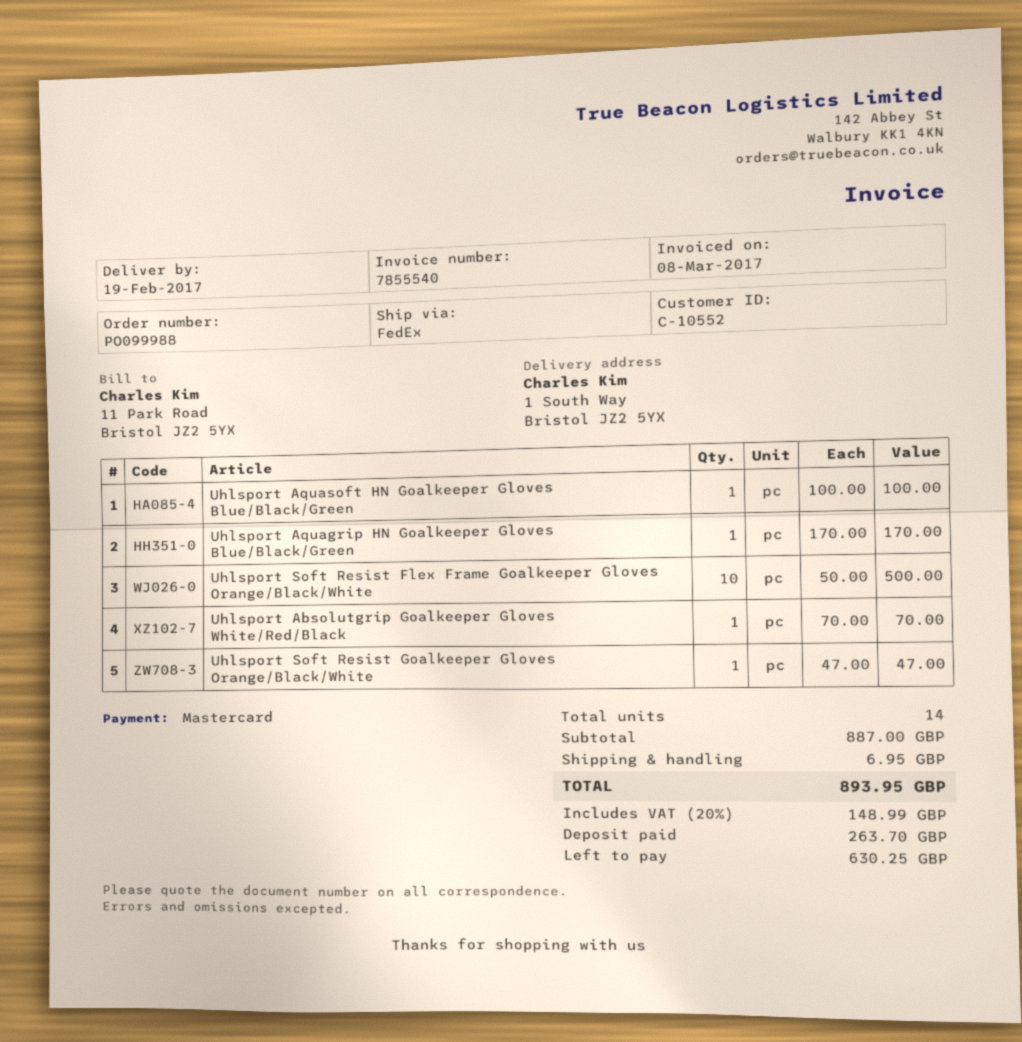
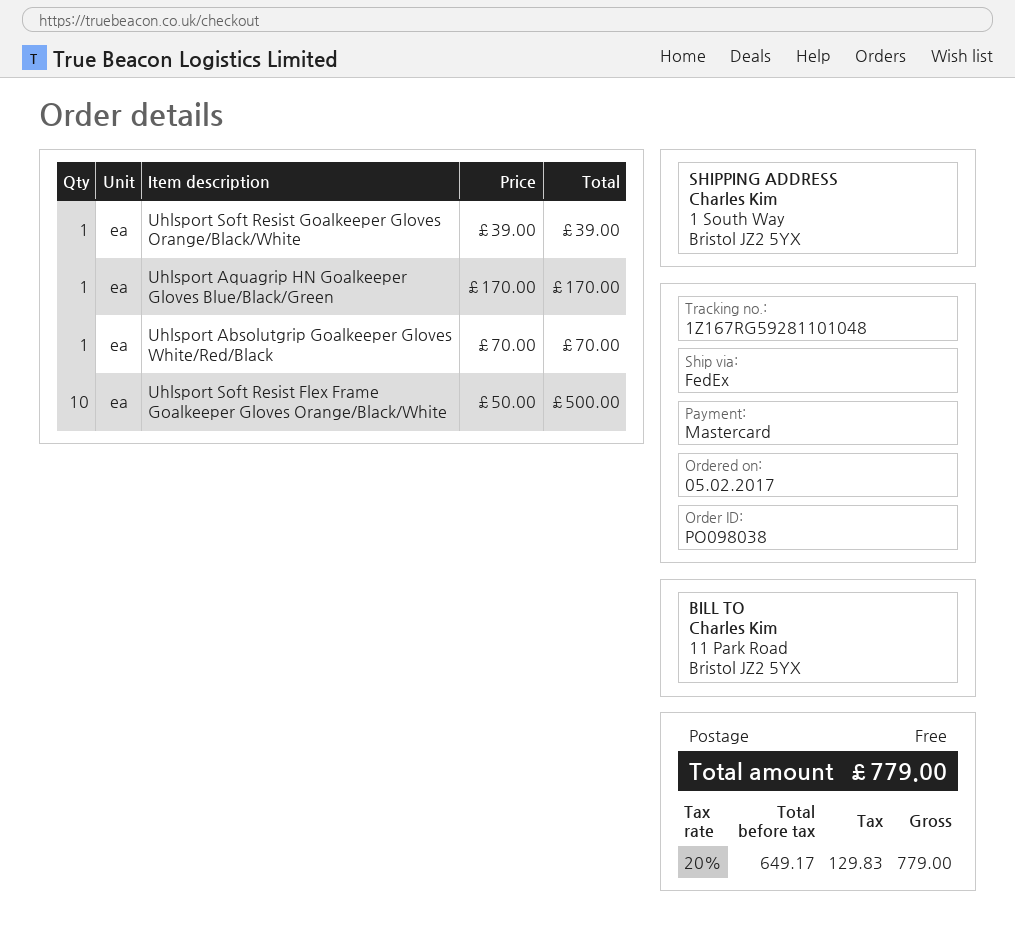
order number: PO099988 -> PO098038
Uhlsport Aquasoft HN Goalkeeper Gloves Blue/Black/Green: 1 x 100.00 = 100.00 -> none
Uhlsport Soft Resist Goalkeeper Gloves Orange/Black/White: 1 x 47.00 = 47.00 -> 1 x 39.00 = 39.00
shipping: 6.95 -> 0.00
tax: 20% = 148.99 -> 20% = 129.83
total: 893.95 -> 779.00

- - - - - - -

§ YOUR INSTRUCTIONS: Each line from the one that contains "Uhlsport Aquasoft HN" through the end of the material above should be returned exactly, and nothing else.

§ SOLUTION TO THE PROBLEM:
Uhlsport Aquasoft HN Goalkeeper Gloves Blue/Black/Green: 1 x 100.00 = 100.00 -> none
Uhlsport Soft Resist Goalkeeper Gloves Orange/Black/White: 1 x 47.00 = 47.00 -> 1 x 39.00 = 39.00
shipping: 6.95 -> 0.00
tax: 20% = 148.99 -> 20% = 129.83
total: 893.95 -> 779.00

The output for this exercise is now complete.